ASSIGNED TASK — If pictures appear in the lines below, skip them and copy exactly the lines from the one containing "html: <div> <div>" through the one containing "font-size: 10px ->", and nothing else.

SUPPLIED INFORMATION —
──────

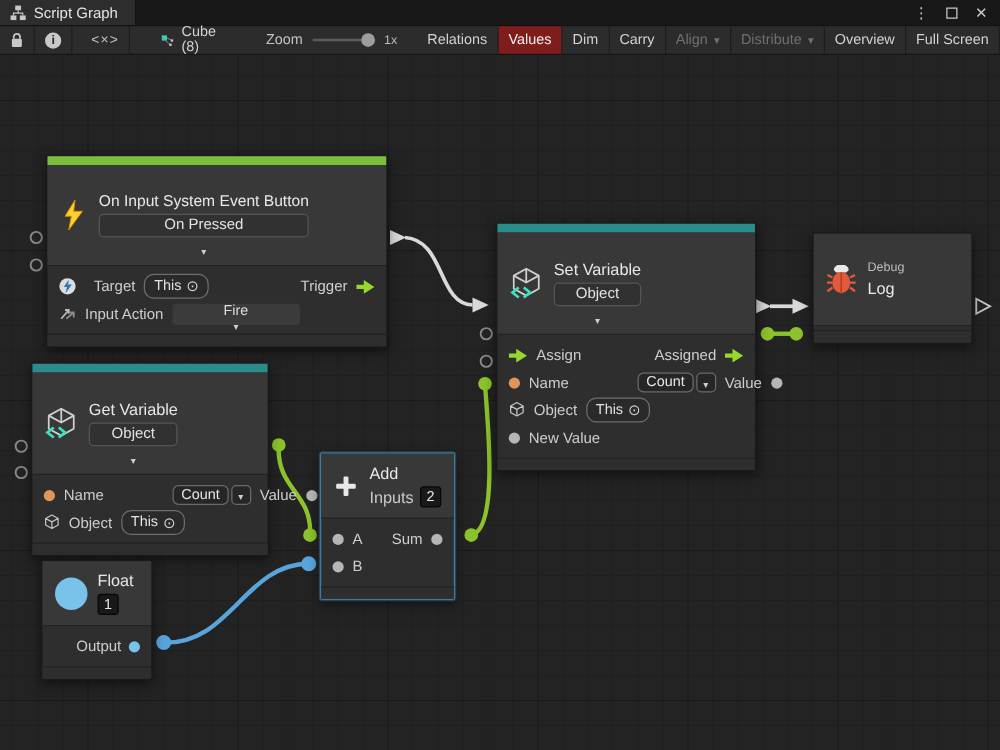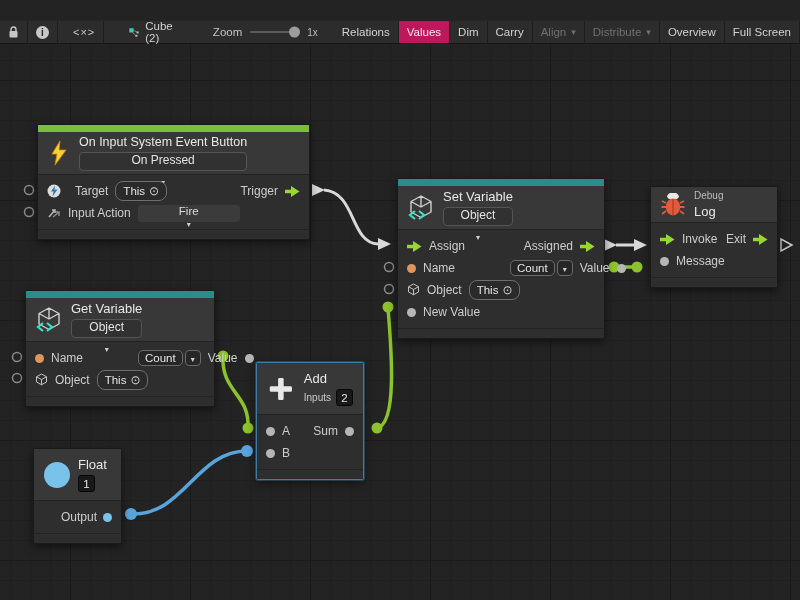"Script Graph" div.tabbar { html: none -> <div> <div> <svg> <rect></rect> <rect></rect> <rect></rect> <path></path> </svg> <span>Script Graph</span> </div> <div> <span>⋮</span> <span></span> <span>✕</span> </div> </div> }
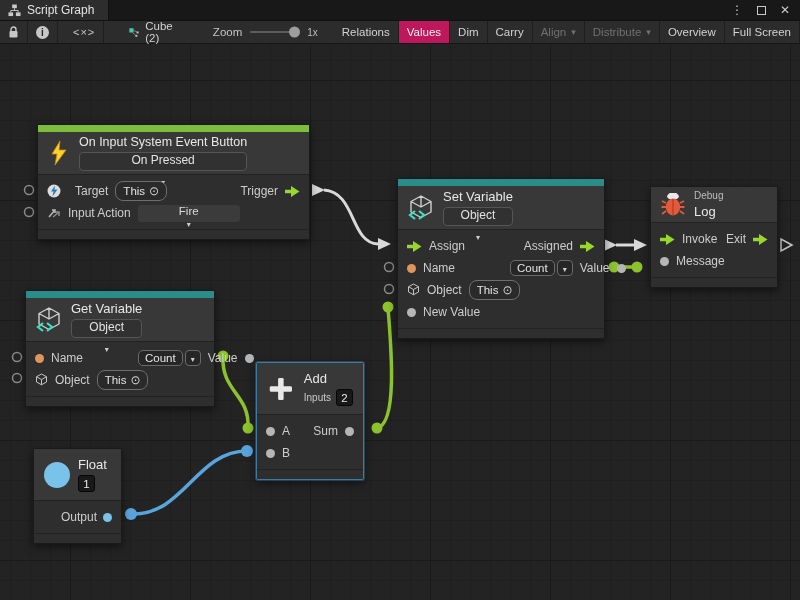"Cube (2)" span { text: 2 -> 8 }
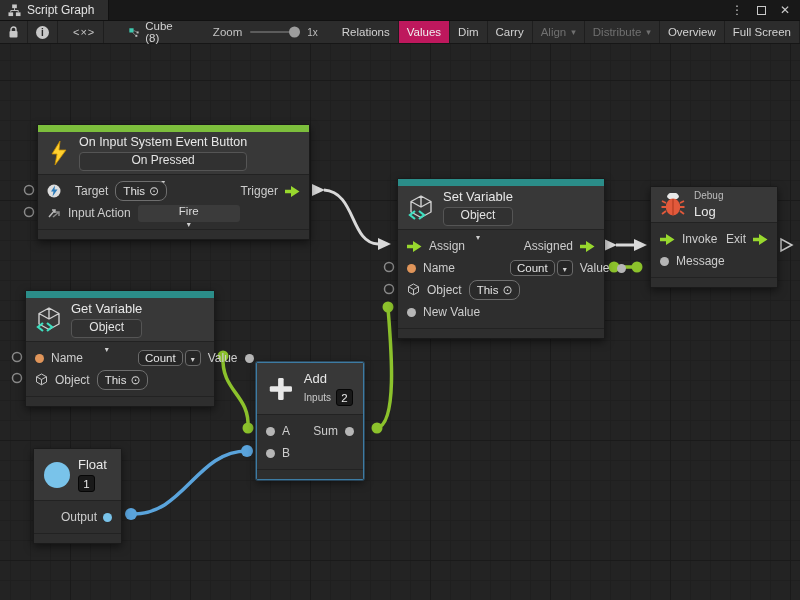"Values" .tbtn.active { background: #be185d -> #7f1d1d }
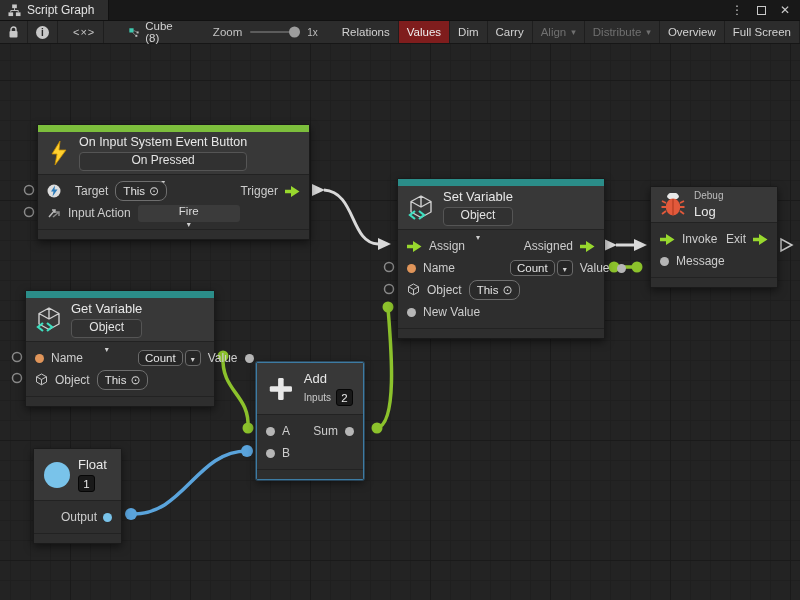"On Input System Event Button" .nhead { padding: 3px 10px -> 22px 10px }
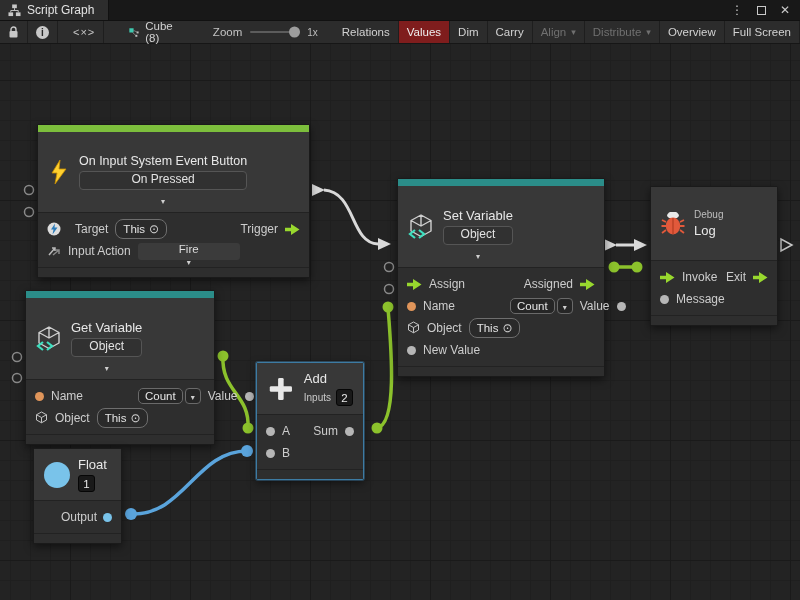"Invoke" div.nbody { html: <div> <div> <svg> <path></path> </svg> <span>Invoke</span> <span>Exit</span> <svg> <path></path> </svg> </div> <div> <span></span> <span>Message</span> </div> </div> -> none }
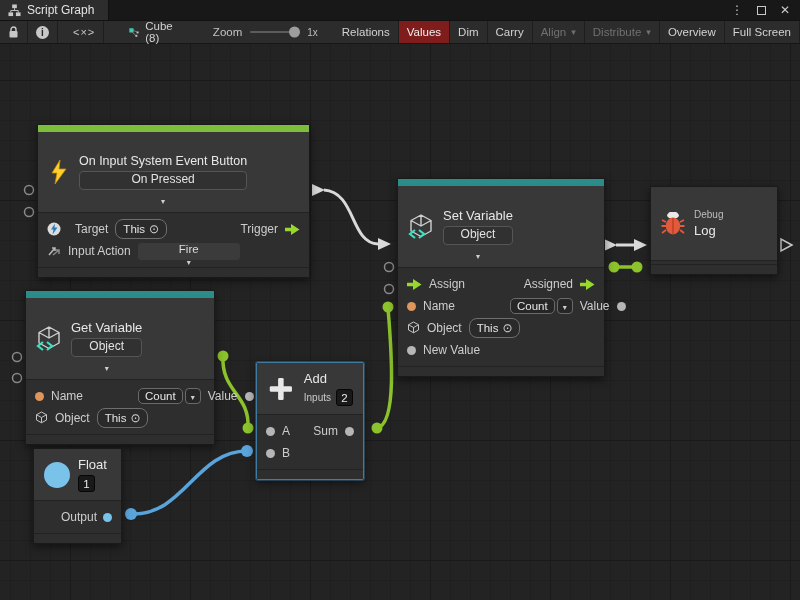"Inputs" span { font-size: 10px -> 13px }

──────

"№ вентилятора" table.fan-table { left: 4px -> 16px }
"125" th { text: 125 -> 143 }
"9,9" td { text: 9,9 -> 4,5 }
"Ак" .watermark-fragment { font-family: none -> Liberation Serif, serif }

──────

SOLUTION TO THE EXERCISE —
"Invoke" div.nbody { html: <div> <div> <svg> <path></path> </svg> <span>Invoke</span> <span>Exit</span> <svg> <path></path> </svg> </div> <div> <span></span> <span>Message</span> </div> </div> -> none }
"Inputs" span { font-size: 10px -> 13px }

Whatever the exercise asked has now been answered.